In the data below, which lines hold the word "Iowa"? Copy them.

**Exercise data**.
%%
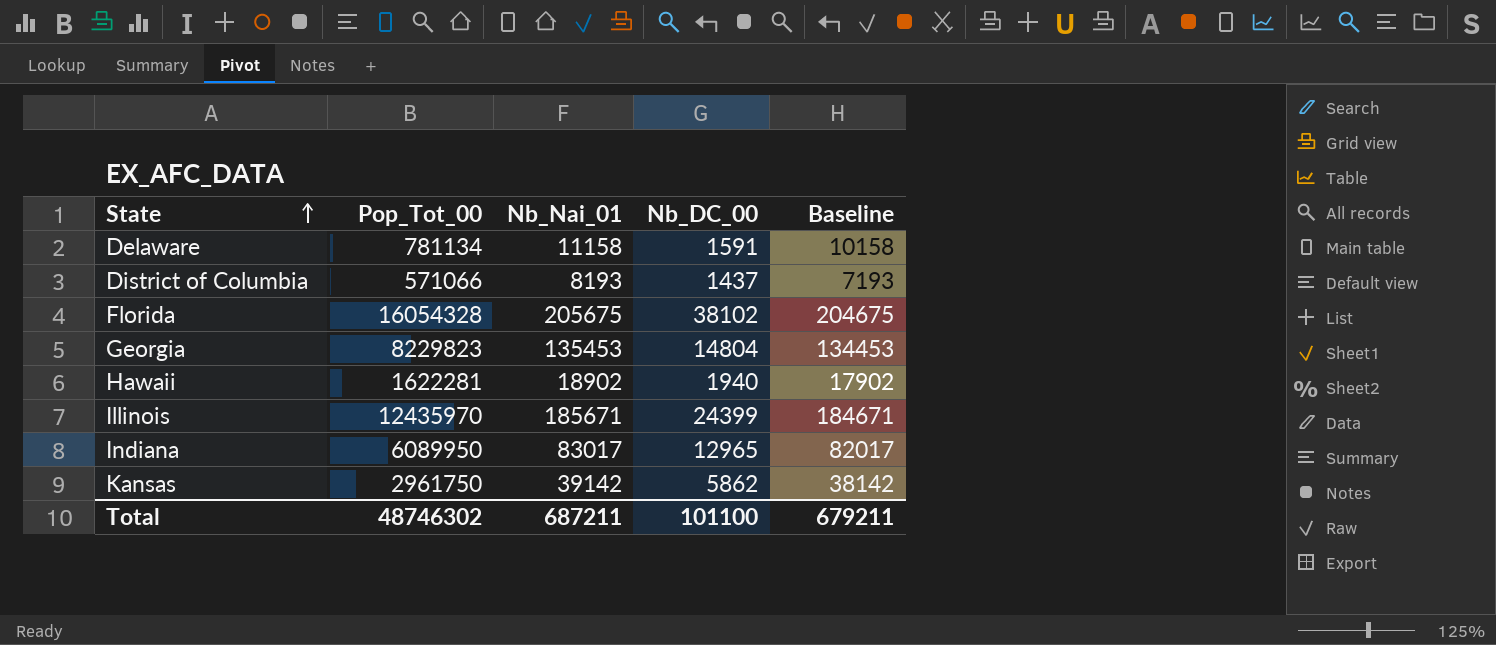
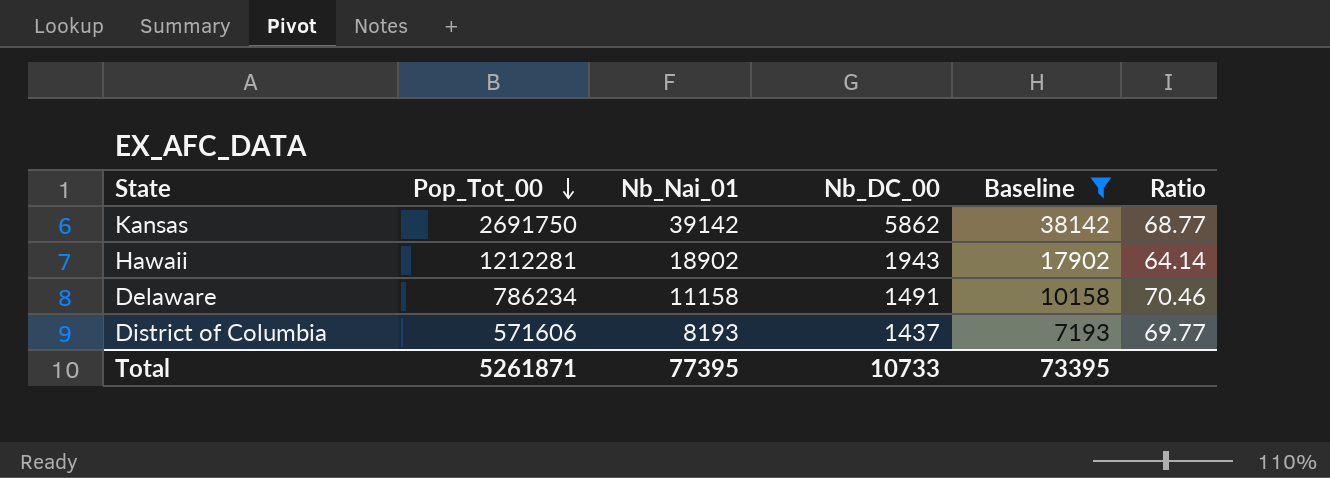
filter: none -> Baseline <= 38142
row order: State ascending -> Pop_Tot_00 descending
column Ratio | formula: none -> [Pop_Tot_00] / [Nb_Nai_01]
Kansas | Pop_Tot_00: 2961750 -> 2691750
Hawaii | Pop_Tot_00: 1622281 -> 1212281
Hawaii | Nb_DC_00: 1940 -> 1943
Delaware | Pop_Tot_00: 781134 -> 786234
Delaware | Nb_DC_00: 1591 -> 1491
District of Columbia | Pop_Tot_00: 571066 -> 571606
Total | Pop_Tot_00: 48746302 -> 5261871
Total | Nb_Nai_01: 687211 -> 77395
Total | Nb_DC_00: 101100 -> 10733
Total | Baseline: 679211 -> 73395

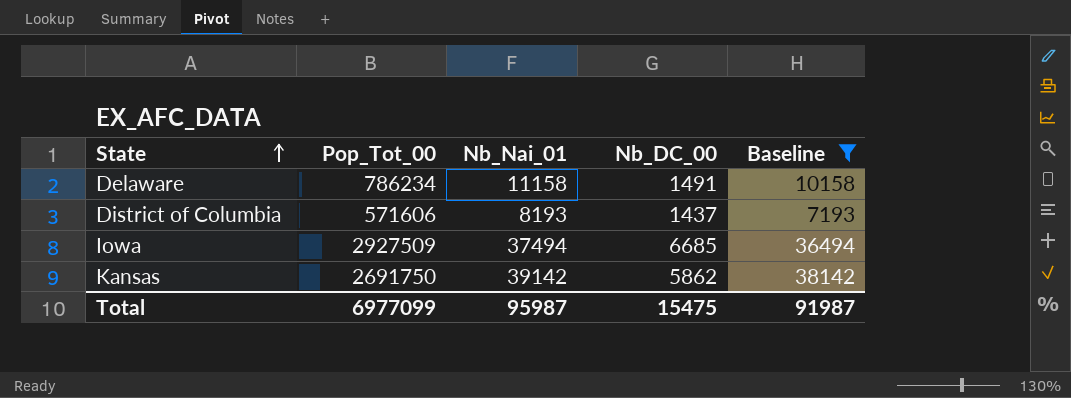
row order: Pop_Tot_00 descending -> State ascending
column Ratio | formula: [Pop_Tot_00] / [Nb_Nai_01] -> none
row Hawaii: 1212281 | 18902 | 1943 | 17902 | 64.14 -> none
row Iowa: none -> 2927509 | 37494 | 6685 | 36494
Total | Pop_Tot_00: 5261871 -> 6977099
Total | Nb_Nai_01: 77395 -> 95987
Total | Nb_DC_00: 10733 -> 15475
Total | Baseline: 73395 -> 91987

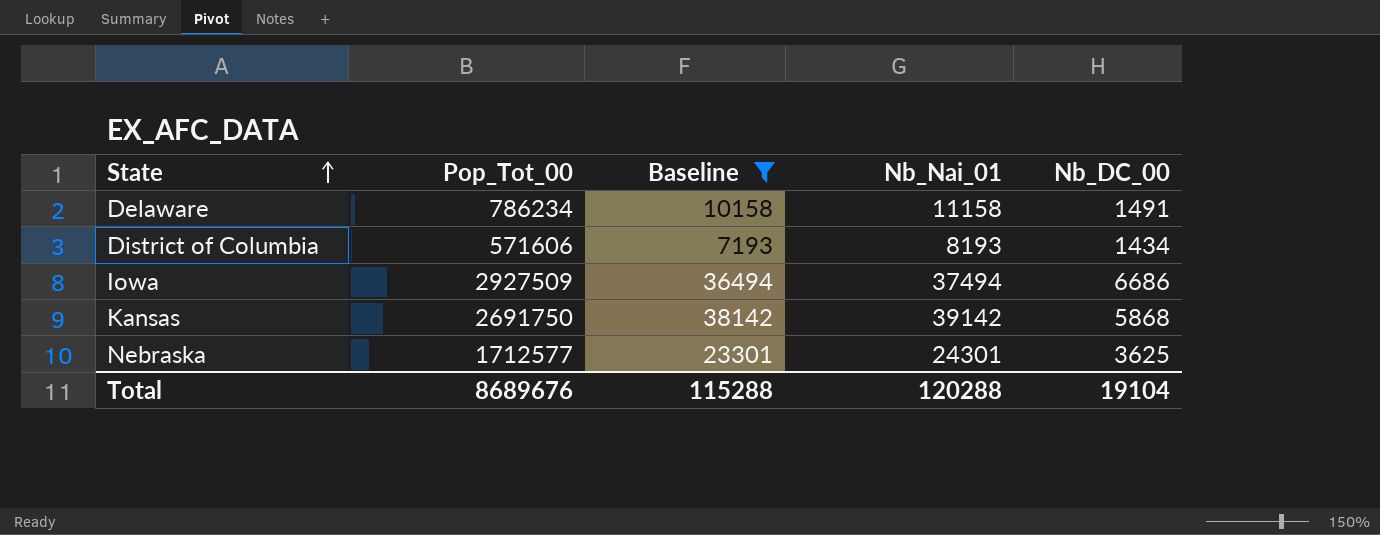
column Baseline | position: 5 -> 3
District of Columbia | Nb_DC_00: 1437 -> 1434
Iowa | Nb_DC_00: 6685 -> 6686
Kansas | Nb_DC_00: 5862 -> 5868
row Nebraska: none -> 1712577 | 23301 | 24301 | 3625
Total | Pop_Tot_00: 6977099 -> 8689676
Total | Baseline: 91987 -> 115288
Total | Nb_Nai_01: 95987 -> 120288
Total | Nb_DC_00: 15475 -> 19104

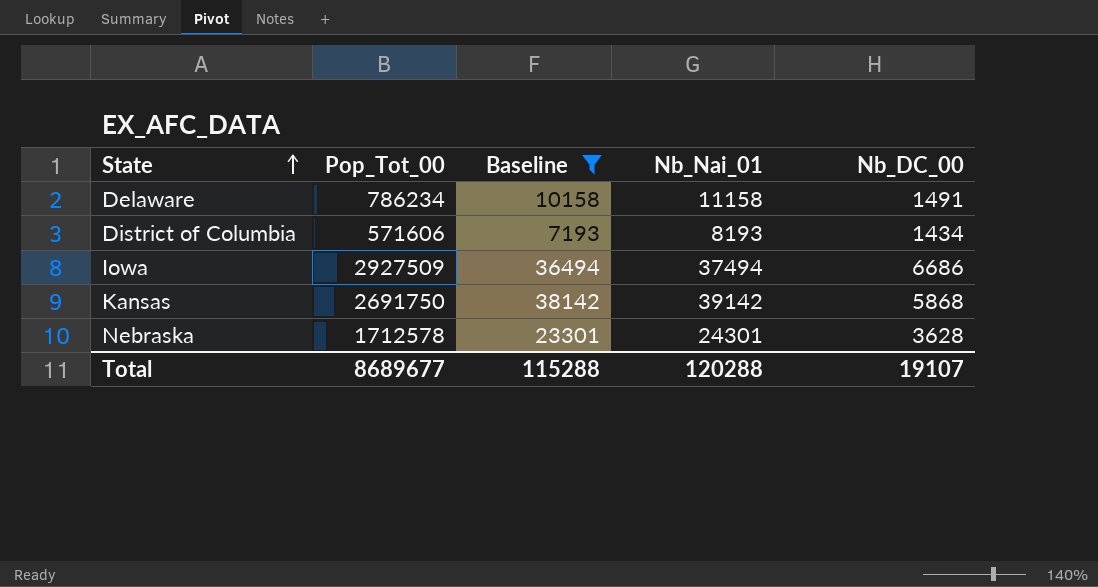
Nebraska | Pop_Tot_00: 1712577 -> 1712578
Nebraska | Nb_DC_00: 3625 -> 3628
Total | Pop_Tot_00: 8689676 -> 8689677
Total | Nb_DC_00: 19104 -> 19107

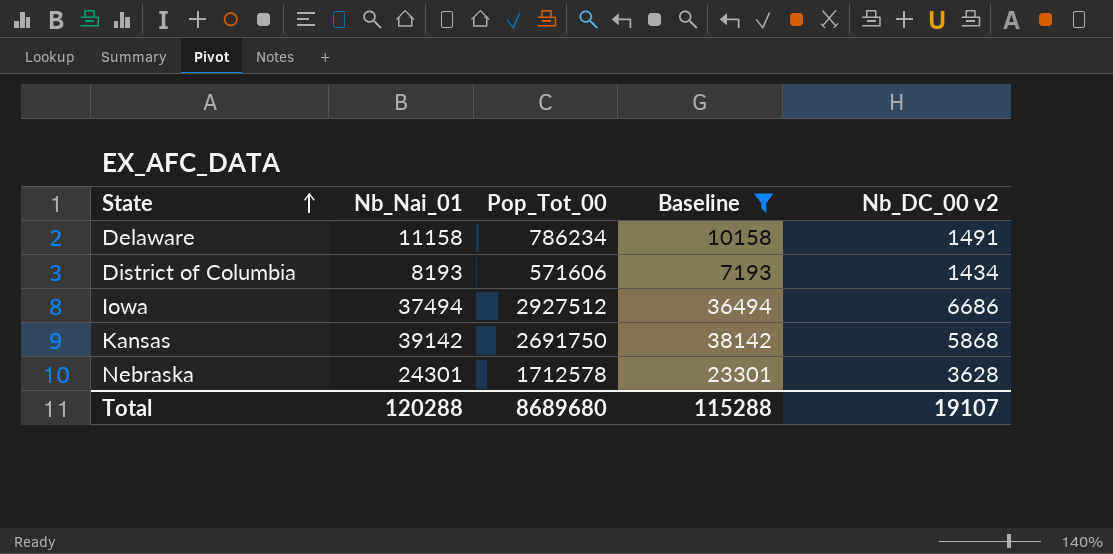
column Nb_Nai_01 | position: 4 -> 2
column name: Nb_DC_00 -> Nb_DC_00 v2
Iowa | Pop_Tot_00: 2927509 -> 2927512
Total | Pop_Tot_00: 8689677 -> 8689680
%%
**Answer to this problem**.
row Iowa: none -> 2927509 | 37494 | 6685 | 36494
Iowa | Nb_DC_00: 6685 -> 6686
Iowa | Pop_Tot_00: 2927509 -> 2927512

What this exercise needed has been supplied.